After having used many CMS (Drupal, Joomla, spip), wikis (DokuWiki, PmWiki, MediaWiki, MoinMoin) and blog engines (Wordpress, DotClear), I decided to extend my knowledge of DokuWiki by using it also for this blog. My motivation is to develop an expertise which is reusable in other contexts, although I will continue to use several of these.
Why especially DokuWiki? Here is my rationale in a few words. Alongside, I will give strong points of all these solutions in case it helps some to filter them for their usage.
Why Drupal is a very good CMS allowing a great deal of customization and extension, I found it to be overcomplicated. To add things such as ACL permissions or editorial work-flow, you have to find and install the right modules which are not easy to find. Moreover, I observed that plugins (and Drupal core) were often missing hooks and that I was obliged to modify code directly to obtain what I wanted. Finally, the interface presented to content authors remains complicated, compared to other solutions.
Joomla is quite similar to Drupal in functionality. It is simpler, but also more limited. If I was going for a complex CMS, I would rather use Drupal. It could however make a better fit for simple sites if their users value simplicity.
Spip is well suited for journals with editorial work-flow. However, it is difficult to customize and extend to build sites sites other than journals (or blogs). The squelette (read template) concept is a mixed blessing. On one hand, it makes yet another language to learn, but it is simple and makes page templating rather easy. One small thing that bogged me is that code is written and commented in French (with some plugins in other languages, each developer writing code in its own native language). It makes the code less likely to be audited or developed by reducing the audience, and I don't like switching constantly from English (PHP keywords) to pseudo-French (French without accents is like a banana split with no chocolate nor Chantilly).
DokuWiki is an impressive piece of software. It is very user intuitive and stylish while rather easy to customize or extend. It is a bit simplistic for some things but I can live with that. I prefer a simple solution to be extended if needed than complex mechanisms harder to grasp and maintain. One other advantage of its simple design is that I can easily generate pages with external tools (e.g. from some database).
PmWiki is the solution I liked the less. It is feature packed, and nothing in particular was especially horrible with it (except its authentication module which sucks). However, I don't feel any enjoyment using it. Maybe it is that every thing works more or less but nothing is really cool or even above average. It may also just be that it doesn't suit me, software is also a matter of personal preference.

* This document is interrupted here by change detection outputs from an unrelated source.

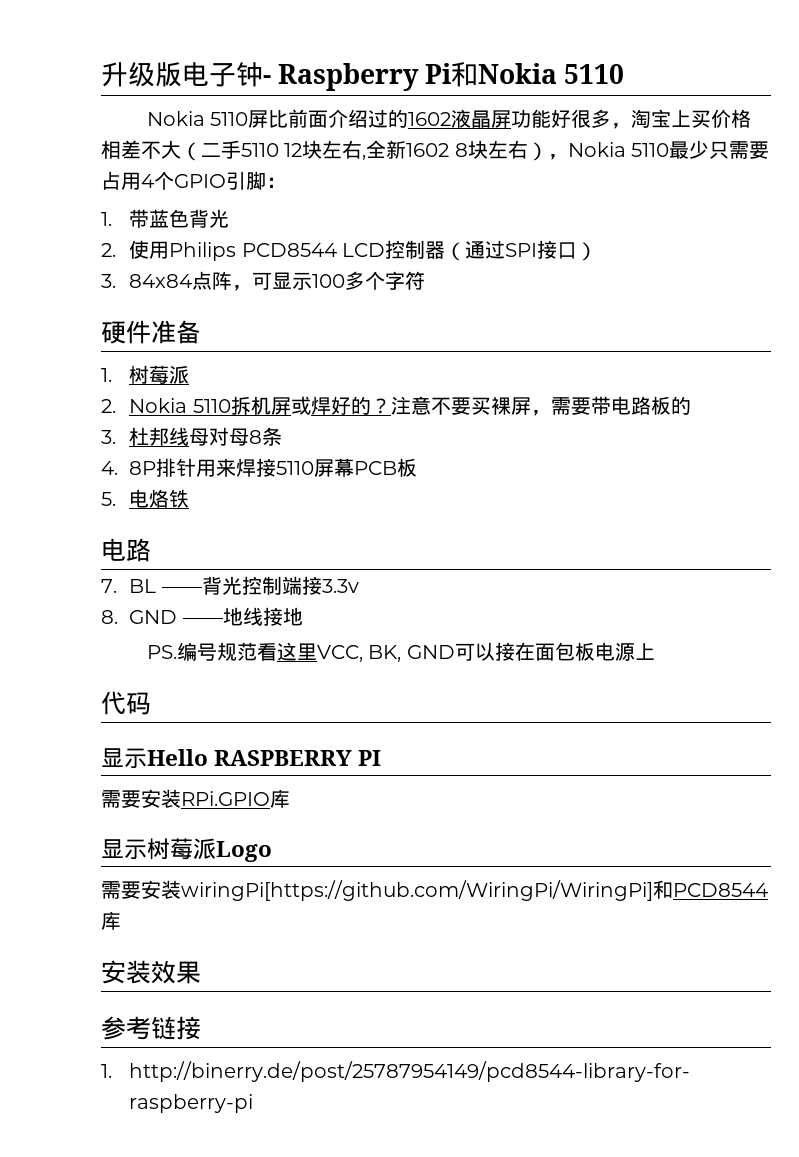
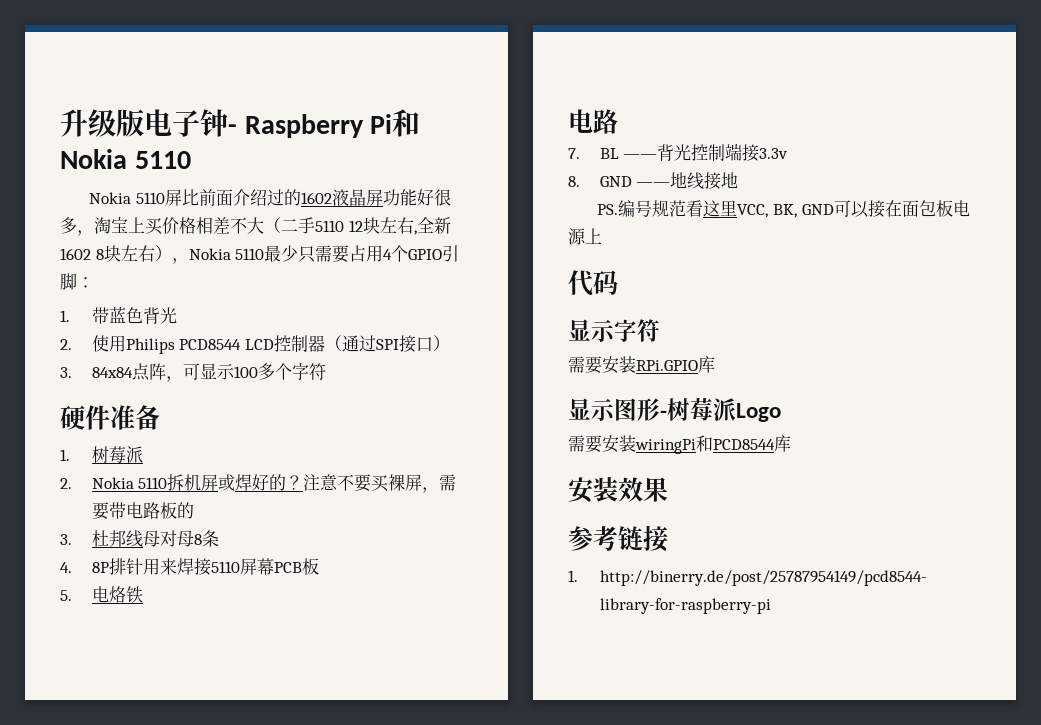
[147,749,382,766] Hello RASPBERRY PI -> [614,319,660,342] 字符
(147, 849) none -> [614,398,667,421] 图形-
[181,880,653,901] wiringPi[https://github.com/WiringPi/WiringPi] -> [635,439,696,454] wiringPi

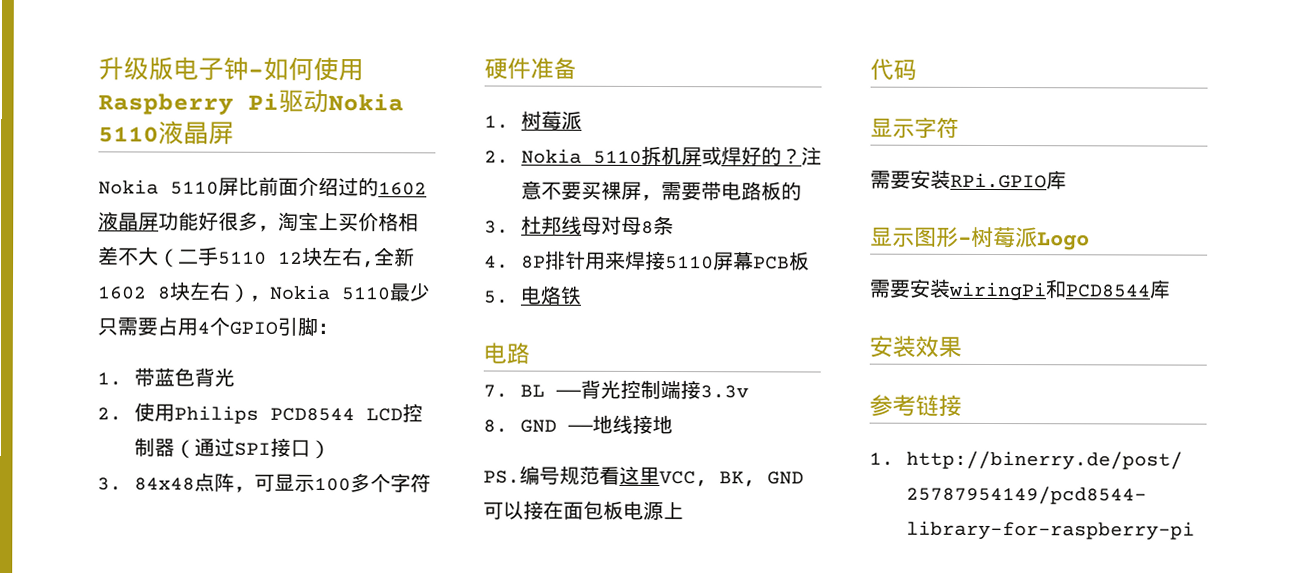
(237, 129) none -> [263,56,364,82] 如何使用
[392,109,421,137] [60,149,191,169] 和Nokia 5110 -> [278,88,404,114] [98,120,234,145] 驱动Nokia 5110液晶屏
[91,367,133,378] 84x84 -> [133,477,195,491] 84x48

MediaWiki uses a database natively (Dokuwiki and PmWiki both uses plain files). It is alleged to be an advantage for performance (it may be, but I did not managed sites large enough to observe performance problems with the other two either). MediaWiki also has a nice interface which is familiar to regular WikiPedia users. However, the big problem with MediaWiki is that it is too open for many sites. It was designed to be open and security is hard to backport in this context (see the warning on the ACL plugin page).
MoinMoin is different mainly because it is written in Python. It is a language I like but, at the moment, it is also a pain to install and run efficiently with some hosting providers. MoinMoin has a nice macro system, and actions which can be (ab)used to define custom content types (à la Drupal). However, the documentation does not always make it easy to write your extensions. The interface is also a bit too simplistic. Most settings are either set directly in PHP files, or using dedicated keywords in page source. DokuWiki presents these settings graphically. While power users would rather like the MoinMoin approach, I feel most users are more happy with buttons, check-boxes and the like. I would say MoinMoin is a very promising solution, but not yet as mature and intuitive as DokuWiki.
Both WordPress and DotClear are very nice blog engines. Although they could be (and are) used for other things than blogs, I feel it is their main selling point. Other solutions are probably easier to tweak for sites which are not blogs (these are the solution I have the least experience with).
No flamewars, please! I only presents here solutions that I found interesting, and the one I like least is still largely above the tens of other solutions I looked at. I am sure there are other good solutions I didn't looked at. I can only report about systems I have an experience with (I don't have time to test other solutions for the sake of it).
It is also clearly dependent of usage, these applications are not even in the same category (a CMS is not a Wiki which is not a blog). My blog would probably have been easier with WordPress or DotClear than with DokuWiki (and was not so difficult with Drupal before). I use several of above applications in different contexts. I settled on DokuWiki for this blog in order to develop an expertise with it, just because I cannot become (and stay) an expert in ten different apps.
While DokuWiki is wonderful and versatile software, it is all a matter of taste. I found it appealing to me, but go decide for yourself.
Finally, choosing a content management system is just a starting point. What is important is writing content (and eventually extension code), not debating endlessly on the CMS / wiki / blog software to use!